Front-end code change data
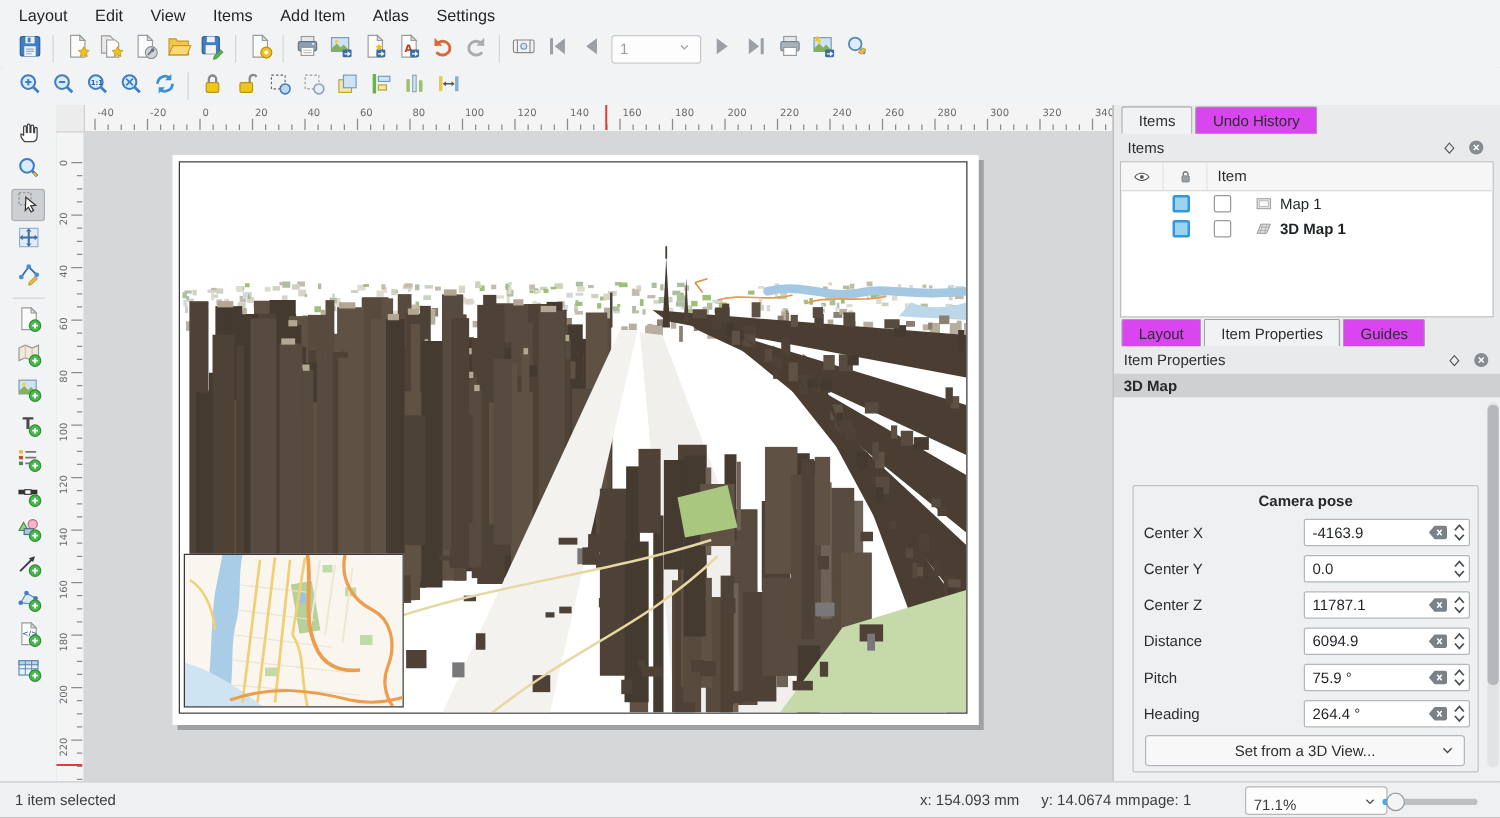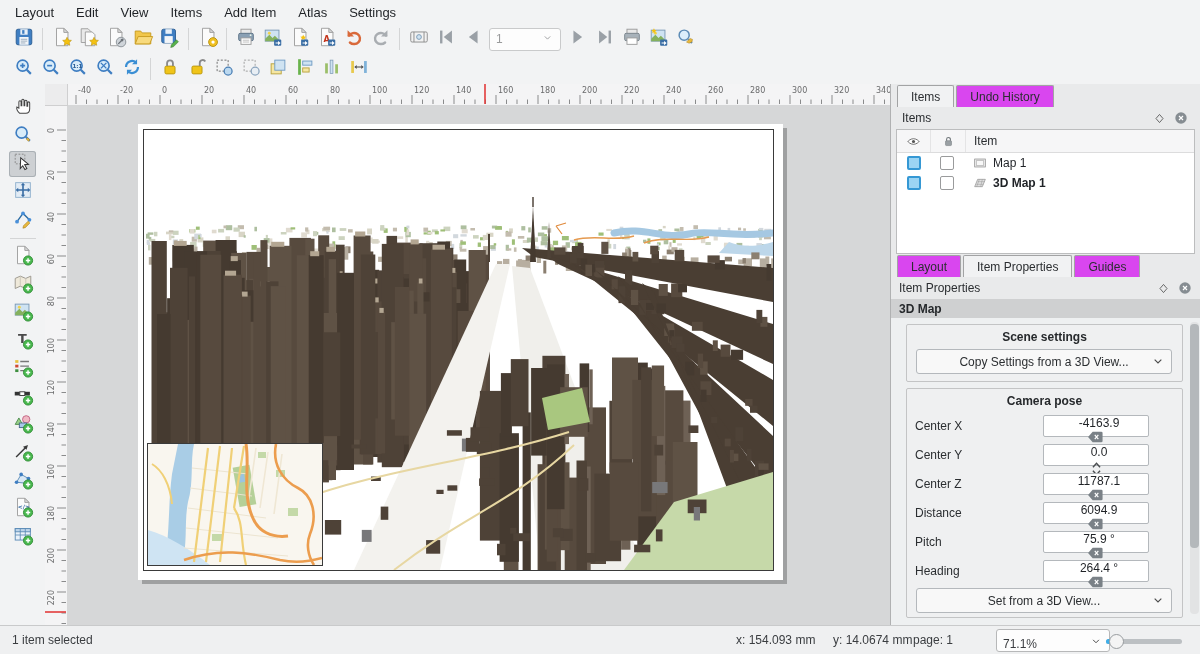--- a/index.html
+++ b/index.html
@@ -50,7 +50,7 @@
   .it-col1{width:33px;display:flex;justify-content:center;border-right:1px solid #e4e4e5;height:100%;align-items:center;}
   .it-col2{width:34px;display:flex;justify-content:center;border-right:1px solid #e4e4e5;height:100%;align-items:center;}
   .it-col3{flex:1;padding-left:8px;display:flex;align-items:center;height:100%;}
-  .it-row{display:flex;height:20px;align-items:center;font-size:12px;}
+  .it-row{display:flex;height:20px;align-items:center;font-size:12px;padding-left:31px;}
   .cb{width:14px;height:14px;border-radius:2px;}
   .cb-on{background:#9bd4f3;border:2px solid #3598d4;box-sizing:border-box;}
   .cb-off{background:#fff;border:1px solid #9a9b9c;box-sizing:border-box;}

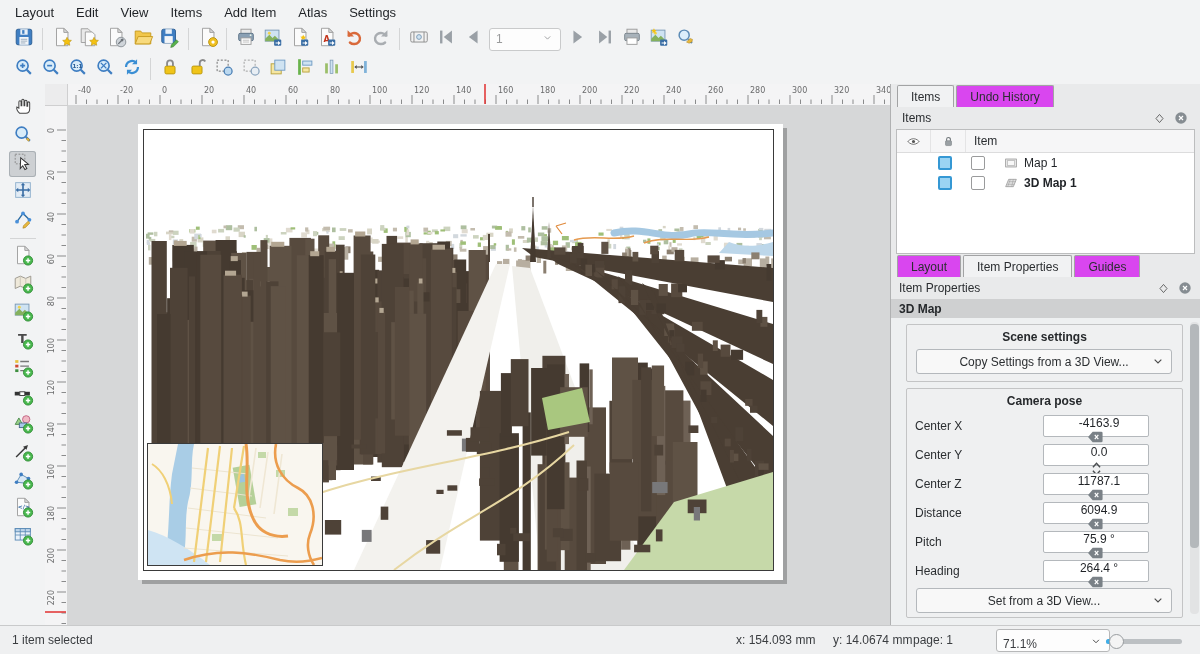--- a/index.html
+++ b/index.html
@@ -1460,15 +1460,6 @@
       <div id="itemtype-bar">3D Map</div>
       <div id="props-content">
 
-        <div class="groupbox" style="top:6px;height:56px">
-          <div class="gb-title">Scene settings</div>
-          <div class="qbutton" style="top:24px">
-            <span>Copy Settings from a 3D View...</span>
-            <span class="chev"><svg width="16" height="16" viewBox="0 0 24 24">
-                  <path d="M7 10l5 5 5-5" fill="none" stroke="#4a4a4a" stroke-width="1.7"></path>
-                </svg></span>
-          </div>
-        </div>
 
         <div class="groupbox" style="top:70px;height:228px">
           <div class="gb-title">Camera pose</div>

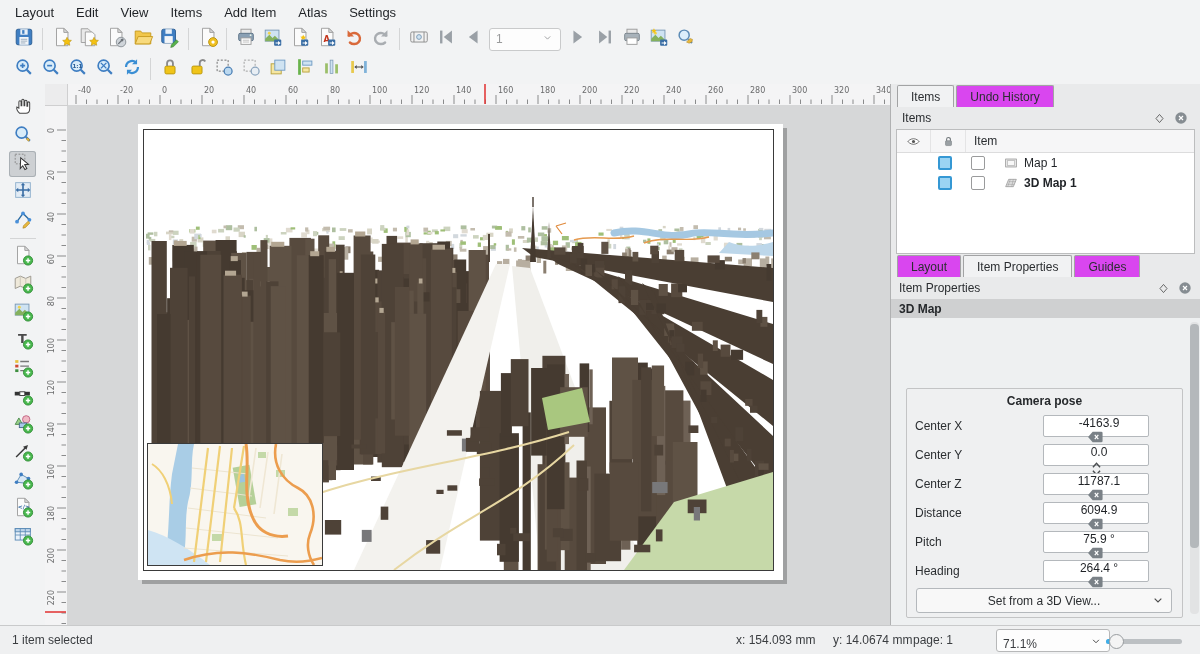--- a/index.html
+++ b/index.html
@@ -68,8 +68,8 @@
   .qbutton .chev{position:absolute;right:5px;top:3px;}
   .field-row{position:absolute;left:8px;right:8px;height:22px;}
   .field-label{position:absolute;left:0;top:4px;font-size:12px;color:#2b2e31;}
-  .spinbox{position:absolute;left:128px;width:106px;height:22px;background:#fff;border:1px solid #b4b8bc;
-           border-radius:2px;box-sizing:border-box;display:flex;align-items:center;flex-direction:column;}
+  .spinbox{position:absolute;left:128px;width:133px;height:22px;background:#fff;border:1px solid #b4b8bc;
+           border-radius:2px;box-sizing:border-box;display:flex;align-items:center;}
   .spin-value{font-size:12px;padding-left:6px;flex:1;color:#1f2226;}
   .spin-clear{width:17px;height:14px;flex:none;margin-right:1px;}
   .spin-arrows{width:15px;height:100%;flex:none;display:flex;flex-direction:column;align-items:center;justify-content:center;}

What to work on
Would you copy out every entry above word for word, without the pictures?

Task output
--- a/index.html
+++ b/index.html
@@ -50,7 +50,7 @@
   .it-col1{width:33px;display:flex;justify-content:center;border-right:1px solid #e4e4e5;height:100%;align-items:center;}
   .it-col2{width:34px;display:flex;justify-content:center;border-right:1px solid #e4e4e5;height:100%;align-items:center;}
   .it-col3{flex:1;padding-left:8px;display:flex;align-items:center;height:100%;}
-  .it-row{display:flex;height:20px;align-items:center;font-size:12px;}
+  .it-row{display:flex;height:20px;align-items:center;font-size:12px;padding-left:31px;}
   .cb{width:14px;height:14px;border-radius:2px;}
   .cb-on{background:#9bd4f3;border:2px solid #3598d4;box-sizing:border-box;}
   .cb-off{background:#fff;border:1px solid #9a9b9c;box-sizing:border-box;}

--- a/index.html
+++ b/index.html
@@ -1460,15 +1460,6 @@
       <div id="itemtype-bar">3D Map</div>
       <div id="props-content">
 
-        <div class="groupbox" style="top:6px;height:56px">
-          <div class="gb-title">Scene settings</div>
-          <div class="qbutton" style="top:24px">
-            <span>Copy Settings from a 3D View...</span>
-            <span class="chev"><svg width="16" height="16" viewBox="0 0 24 24">
-                  <path d="M7 10l5 5 5-5" fill="none" stroke="#4a4a4a" stroke-width="1.7"></path>
-                </svg></span>
-          </div>
-        </div>
 
         <div class="groupbox" style="top:70px;height:228px">
           <div class="gb-title">Camera pose</div>

--- a/index.html
+++ b/index.html
@@ -68,8 +68,8 @@
   .qbutton .chev{position:absolute;right:5px;top:3px;}
   .field-row{position:absolute;left:8px;right:8px;height:22px;}
   .field-label{position:absolute;left:0;top:4px;font-size:12px;color:#2b2e31;}
-  .spinbox{position:absolute;left:128px;width:106px;height:22px;background:#fff;border:1px solid #b4b8bc;
-           border-radius:2px;box-sizing:border-box;display:flex;align-items:center;flex-direction:column;}
+  .spinbox{position:absolute;left:128px;width:133px;height:22px;background:#fff;border:1px solid #b4b8bc;
+           border-radius:2px;box-sizing:border-box;display:flex;align-items:center;}
   .spin-value{font-size:12px;padding-left:6px;flex:1;color:#1f2226;}
   .spin-clear{width:17px;height:14px;flex:none;margin-right:1px;}
   .spin-arrows{width:15px;height:100%;flex:none;display:flex;flex-direction:column;align-items:center;justify-content:center;}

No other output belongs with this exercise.